* _LISTED ENTRIES_:
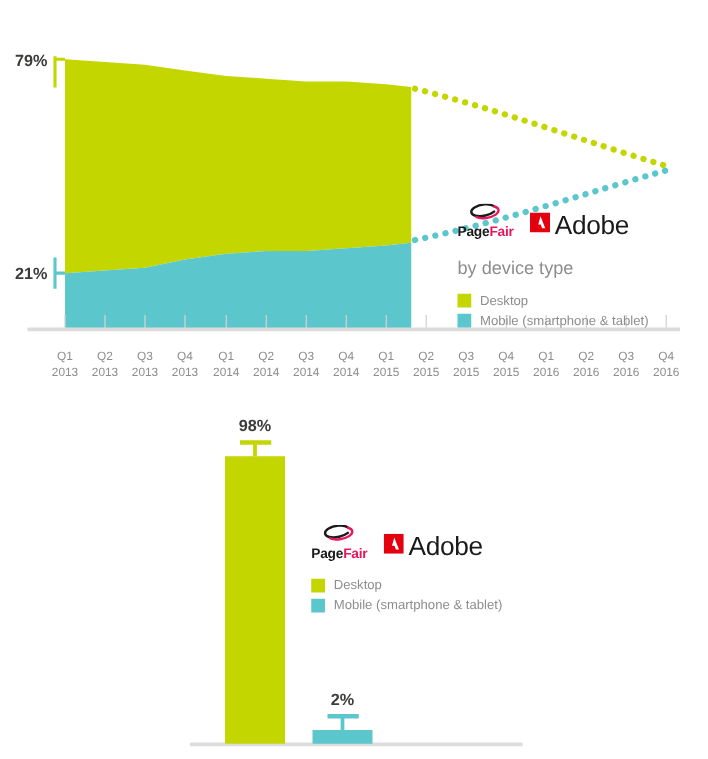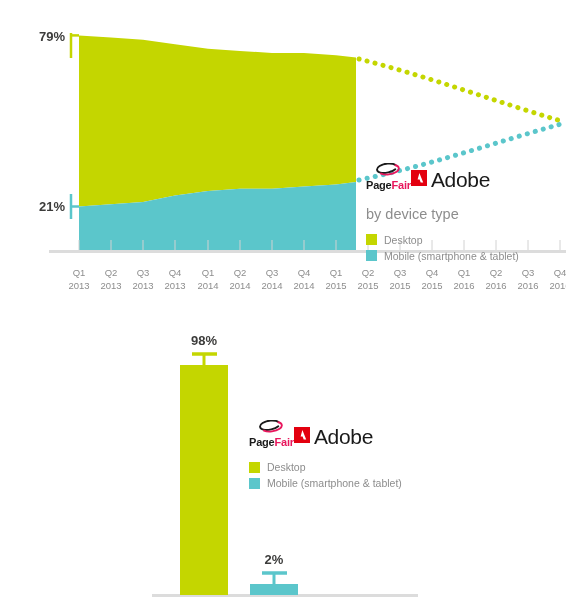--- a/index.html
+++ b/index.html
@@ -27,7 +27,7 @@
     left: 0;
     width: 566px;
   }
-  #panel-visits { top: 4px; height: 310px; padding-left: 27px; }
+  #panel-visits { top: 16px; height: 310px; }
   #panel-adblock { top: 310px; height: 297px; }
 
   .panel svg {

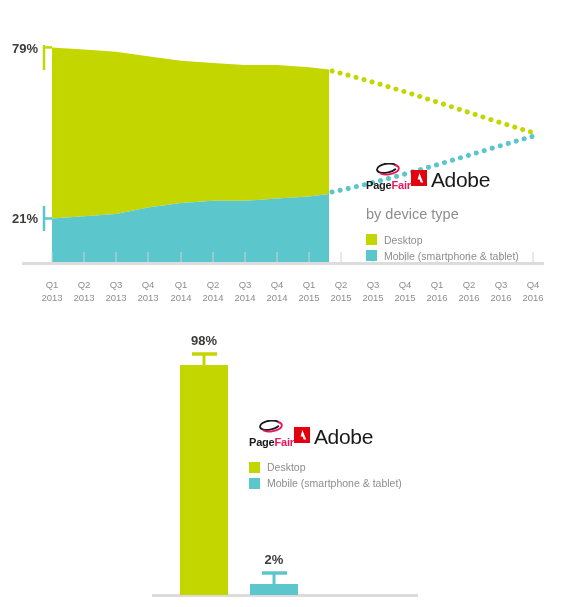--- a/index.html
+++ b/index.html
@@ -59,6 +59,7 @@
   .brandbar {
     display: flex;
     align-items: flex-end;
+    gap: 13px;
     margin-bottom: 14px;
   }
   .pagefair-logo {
--
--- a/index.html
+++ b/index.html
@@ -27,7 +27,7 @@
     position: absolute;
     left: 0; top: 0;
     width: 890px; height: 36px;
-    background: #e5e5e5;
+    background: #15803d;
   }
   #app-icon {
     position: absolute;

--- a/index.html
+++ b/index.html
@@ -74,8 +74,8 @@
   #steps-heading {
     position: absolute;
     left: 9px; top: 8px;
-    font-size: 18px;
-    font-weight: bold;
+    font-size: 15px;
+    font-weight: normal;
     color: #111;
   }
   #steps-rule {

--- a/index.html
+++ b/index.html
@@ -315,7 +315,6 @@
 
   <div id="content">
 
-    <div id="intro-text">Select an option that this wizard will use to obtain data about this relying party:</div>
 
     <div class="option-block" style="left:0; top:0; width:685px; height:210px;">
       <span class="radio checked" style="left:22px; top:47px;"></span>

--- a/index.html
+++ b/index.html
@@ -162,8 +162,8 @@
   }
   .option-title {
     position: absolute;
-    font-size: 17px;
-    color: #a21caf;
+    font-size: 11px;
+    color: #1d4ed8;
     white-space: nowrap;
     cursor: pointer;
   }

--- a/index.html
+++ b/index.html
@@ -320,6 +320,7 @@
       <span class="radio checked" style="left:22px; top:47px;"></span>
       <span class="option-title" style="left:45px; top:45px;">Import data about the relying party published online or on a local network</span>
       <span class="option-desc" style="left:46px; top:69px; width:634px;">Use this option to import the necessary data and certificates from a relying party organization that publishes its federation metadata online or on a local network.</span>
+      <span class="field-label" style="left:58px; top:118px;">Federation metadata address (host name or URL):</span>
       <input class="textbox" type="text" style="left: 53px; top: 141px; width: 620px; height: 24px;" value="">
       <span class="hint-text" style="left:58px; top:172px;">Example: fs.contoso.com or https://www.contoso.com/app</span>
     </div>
...
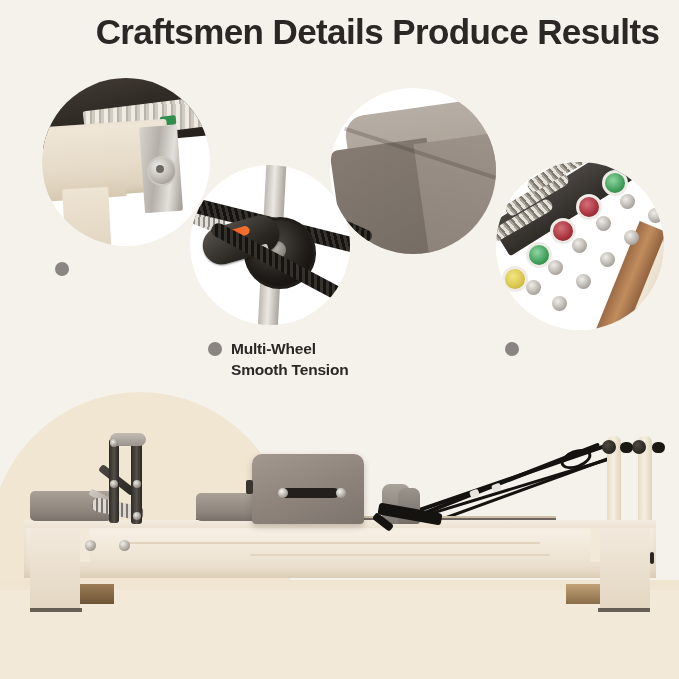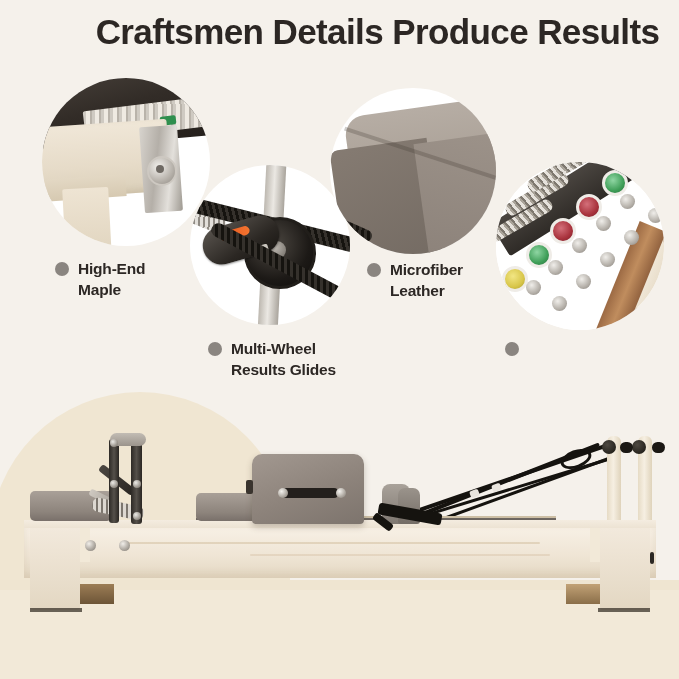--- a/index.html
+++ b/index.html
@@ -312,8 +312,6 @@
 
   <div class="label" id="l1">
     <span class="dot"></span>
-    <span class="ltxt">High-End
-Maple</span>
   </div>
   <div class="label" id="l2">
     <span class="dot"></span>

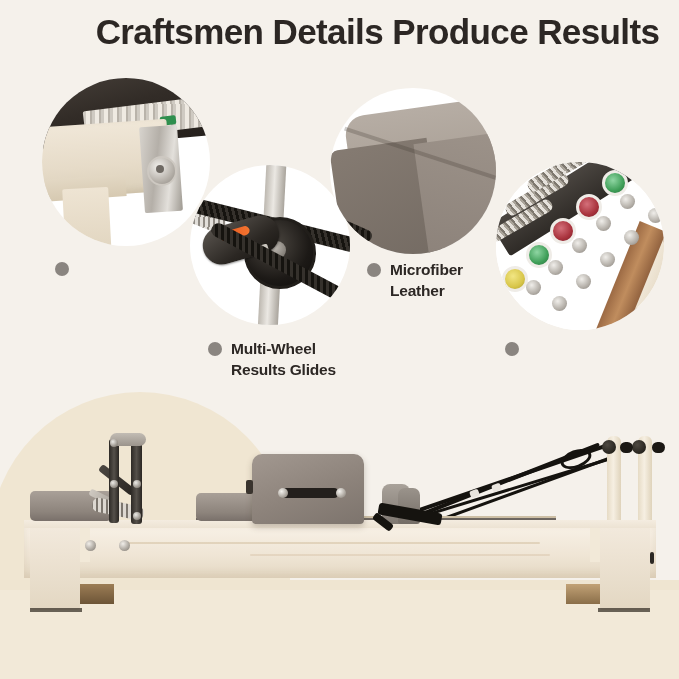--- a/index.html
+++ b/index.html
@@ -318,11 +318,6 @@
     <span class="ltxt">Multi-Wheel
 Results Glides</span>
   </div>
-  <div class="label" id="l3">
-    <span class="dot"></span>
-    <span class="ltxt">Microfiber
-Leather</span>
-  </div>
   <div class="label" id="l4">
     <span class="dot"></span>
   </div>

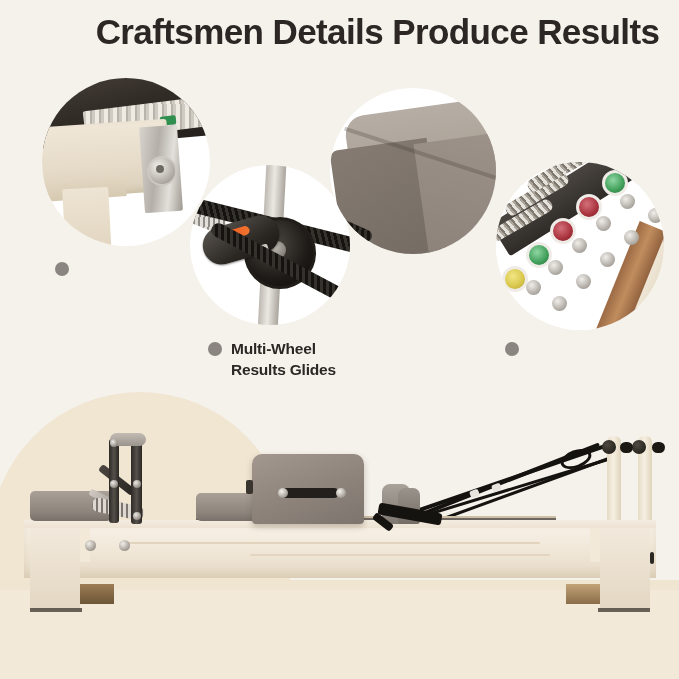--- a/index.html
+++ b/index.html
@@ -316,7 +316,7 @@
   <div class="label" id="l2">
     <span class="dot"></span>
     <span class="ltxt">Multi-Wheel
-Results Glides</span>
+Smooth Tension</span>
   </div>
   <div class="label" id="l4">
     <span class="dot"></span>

* _YOUR INSTRUCTIONS_:
Show every line of the entries above where the word "metadata" occurs.

* _RESULT BELOW_:
       <span class="option-desc" style="left:46px; top:69px; width:634px;">Use this option to import the necessary data and certificates from a relying party organization that publishes its federation metadata online or on a local network.</span>
+      <span class="field-label" style="left:58px; top:118px;">Federation metadata address (host name or URL):</span>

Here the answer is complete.